Invest more in collaborative editing earlier. We scoped real-time collaboration out of v1 — the engineering team estimated 6 weeks for even a basic implementation. But the pilot revealed that 60% of journeys involve 2–3 people. Teams resorted to screen sharing and verbal coordination. In retrospect, I should have pushed harder for a minimal multiplayer MVP (presence indicators + node locking, not full CRDT).
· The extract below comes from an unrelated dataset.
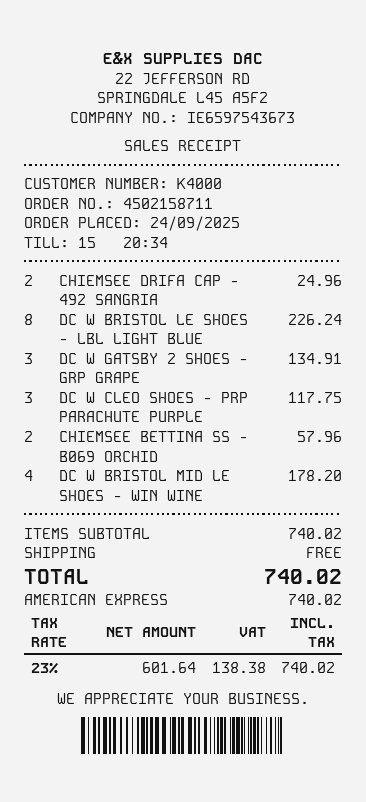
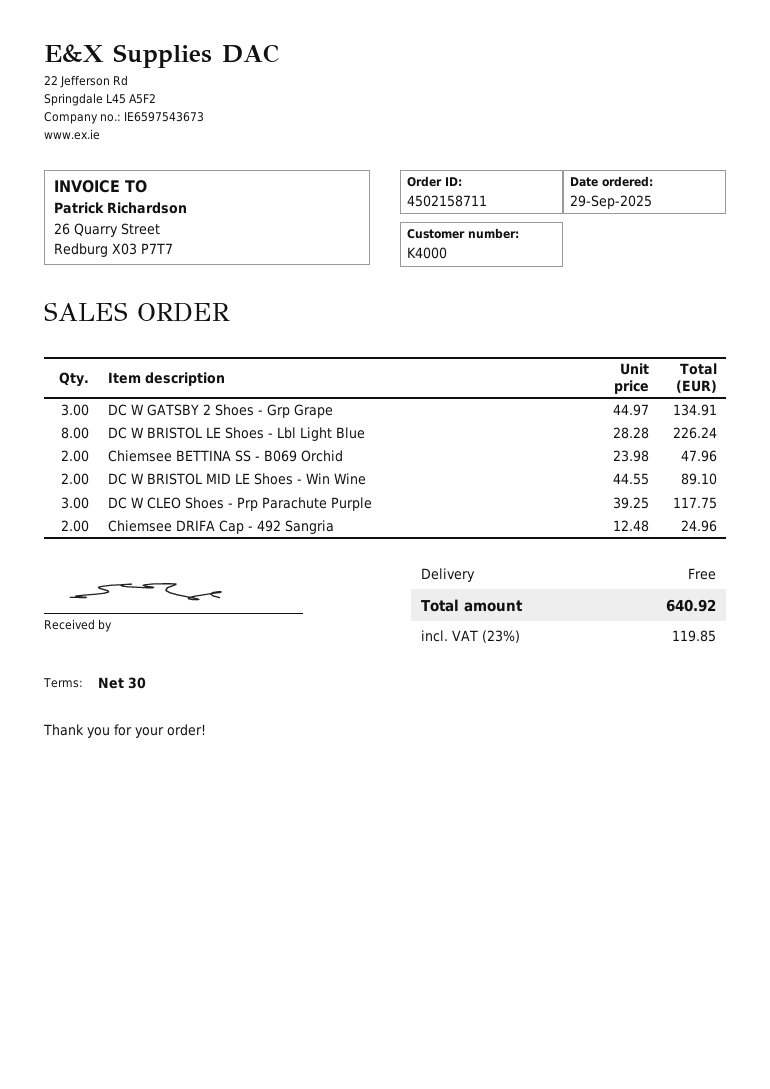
order date: 2025-09-24 -> 2025-09-29
CHIEMSEE BETTINA SS - B069 ORCHID: 2 for 57.96 -> 2 for 47.96
DC W BRISTOL MID LE SHOES - WIN WINE: 4 for 178.20 -> 2 for 89.10
tax: 23% = 138.38 -> 23% = 119.85
total: 740.02 -> 640.92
AI explainability needs a dedicated surface. Working with the ML engineer, we crammed AI explanations into tooltips and expandable sections. They needed a dedicated "Why this recommendation?" view with historical context and model confidence breakdown. The 89% acceptance rate is strong, but the 11% who rejected often said "I don't understand why it suggested this" — not "I disagree." That's a design failure.
What I Learned
Enterprise product design is 60% system design, 30% interaction design, 10% visual design. The best design decisions I made were invisible to users — they were architectural choices that prevented entire categories of errors.
AI features need trust infrastructure more than accuracy. Users tolerate 80% accuracy with full transparency better than 95% accuracy as a black box. We proved this empirically: 89% acceptance with calibrated confidence vs. 34% adoption of competitors' opaque auto-optimization.
Pre-publish simulation was our highest-impact feature. It transformed 'publish and pray' into 'simulate, review, publish with confidence.' This only happened because I spent time with the data engineering team understanding what was technically feasible before proposing the interaction model.
Embedding with engineering for the first 3 weeks — before designing anything — was the highest-leverage activity of the project. It changed my understanding of what was possible, what was expensive, and what was architecturally elegant vs. hacky. I'd do this on every project now.